_WHAT YOU ARE ASKED TO DO_.
Report how many lines in the material hold the word "height". No other content is required.

==== DATA TO USE ====

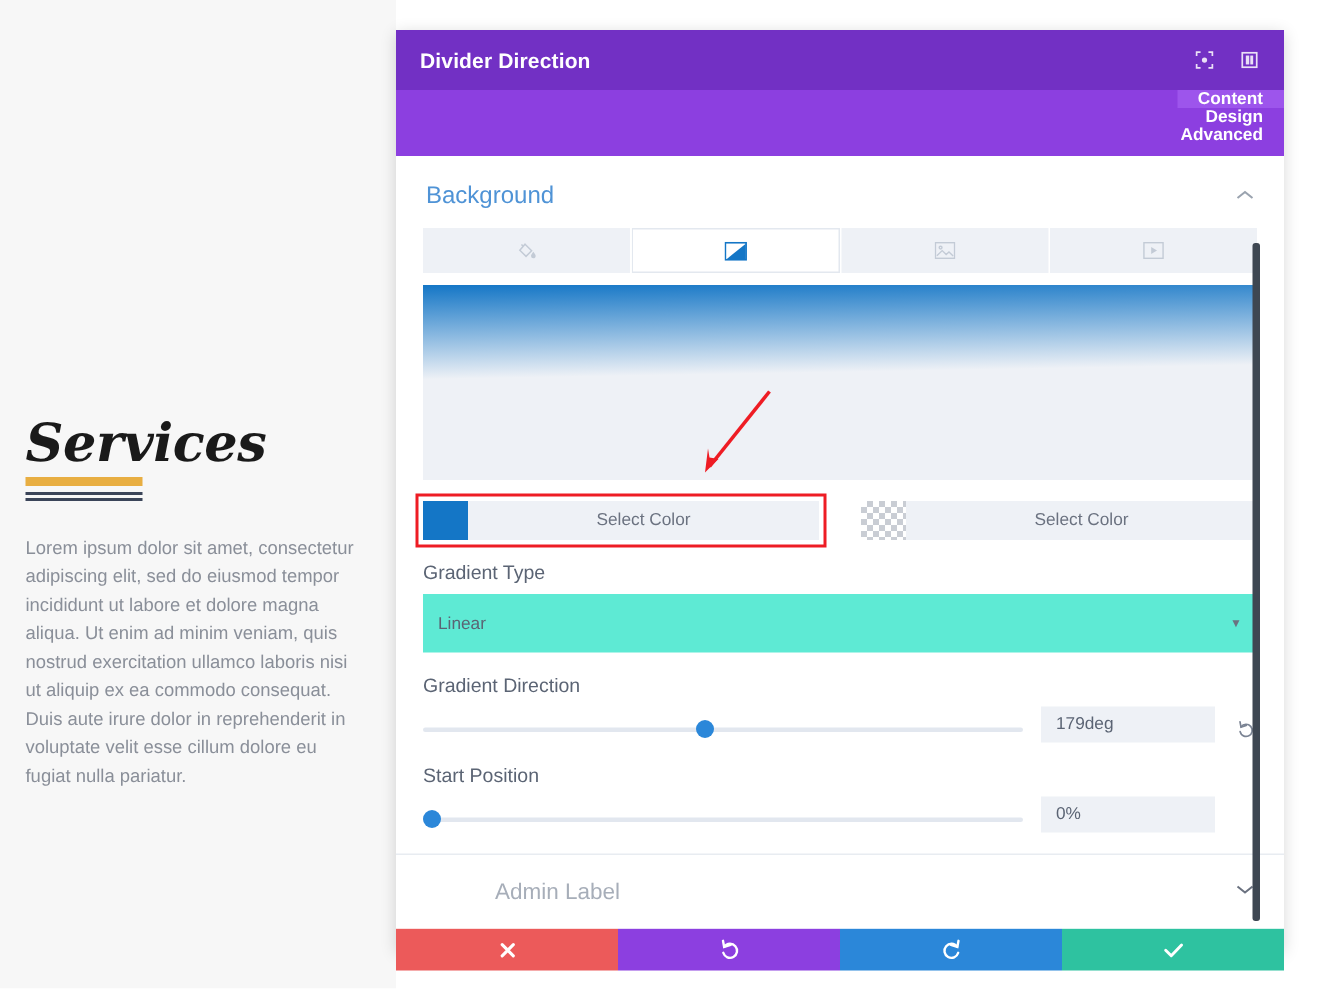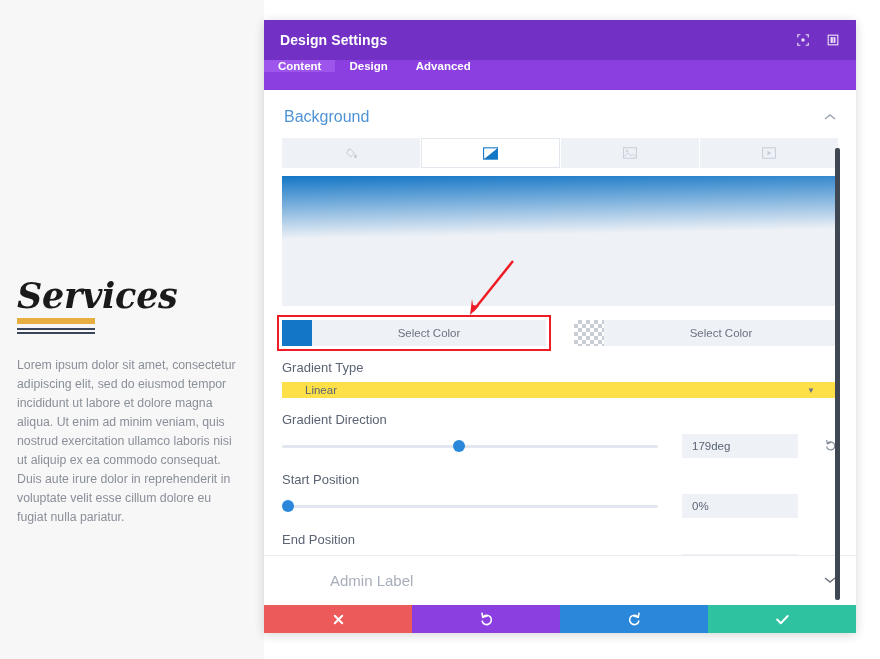--- a/index.html
+++ b/index.html
@@ -43,21 +43,21 @@
     height: 40px; background: #7230c4;
     display: flex; align-items: center; padding: 0 16px;
   }
   .modal-title {
     color: #ffffff; font-size: 14px; font-weight: 700; letter-spacing: .1px;
   }
   .head-icons { margin-left: auto; display: flex; gap: 16px; align-items: center; }
   .head-icon { width: 14px; height: 14px; opacity: .85; display: block; }
 
   .tabs {
-    height: 30px; background: #8c3fe0; display: flex; align-items: flex-start;
+    height: 44px; background: #8c3fe0; display: flex; align-items: flex-end; flex-direction: column;
   }
   .tab {
     display: flex; align-items: center; padding: 0 14px;
     font-size: 11.5px; color: #ffffff; font-weight: 600; cursor: pointer;
   }
   .tab.active { background: #9d55ec; }
 
   .modal-body {
     position: relative; height: 515px; background: #ffffff; overflow: hidden;
   }
@@ -103,28 +103,28 @@
   }
   .color-label {
     flex: 1; display: flex; align-items: center; justify-content: center;
     font-size: 11.5px; color: #6b7280;
   }
 
   
   .ctrl { margin: 14px 18px 0 18px; }
   .ctrl-label { font-size: 13px; color: #5b6474; margin-bottom: 7px; }
   .select {
-    height: 16px; background: #fde047; display: flex; align-items: center;
-    padding: 0 23px; font-size: 11.5px; color: #5b6474; position: relative; cursor: pointer;
+    height: 39px; background: #5eead4; display: flex; align-items: center;
+    padding: 0 10px; font-size: 11.5px; color: #5b6474; position: relative; cursor: pointer;
   }
   .select .caret {
     margin-left: auto; font-size: 8px; color: #6b7280;
   }
 
-  .slider-row { display: flex; align-items: center; gap: 24px; }
+  .slider-row { display: flex; align-items: flex-end; gap: 12px; }
   .slider {
     position: relative; height: 18px; flex: 1;
   }
   .track {
     position: absolute; left: 0; right: 0; top: 8px; height: 3px;
     background: #e2e7ef; border-radius: 2px;
   }
   .knob {
     position: absolute; top: 3px; width: 12px; height: 12px; border-radius: 50%;
     background: #2b87d9; transform: translateX(-50%); cursor: pointer;
@@ -181,21 +181,21 @@
       <div class="gap"></div>
       <div class="bar-navy1"></div>
       <div class="bar-navy2"></div>
     </div>
     <div class="svc-body">Lorem ipsum dolor sit amet, consectetur adipiscing elit, sed do eiusmod tempor incididunt ut labore et dolore magna aliqua. Ut enim ad minim veniam, quis nostrud exercitation ullamco laboris nisi ut aliquip ex ea commodo consequat. Duis aute irure dolor in reprehenderit in voluptate velit esse cillum dolore eu fugiat nulla pariatur.</div>
   </div>
 
   <div class="modal">
 
     <div class="modal-head">
-      <div class="modal-title">Design Settings</div>
+      <div class="modal-title">Divider Direction</div>
       <div class="head-icons">
         <span>
           <svg class="head-icon" viewBox="0 0 16 16" fill="none" stroke="#ffffff" stroke-width="1.3">
             <path d="M2 5 V2 H5 M11 2 H14 V5 M14 11 V14 H11 M5 14 H2 V11"></path>
             <circle cx="8" cy="8" r="2" fill="#ffffff" stroke="none"></circle>
           </svg>
         </span>
         <span>
           <svg class="head-icon" viewBox="0 0 16 16" fill="none" stroke="#ffffff" stroke-width="1.3">
             <rect x="2.5" y="2.5" width="11" height="11"></rect>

====

_RESULT_.
11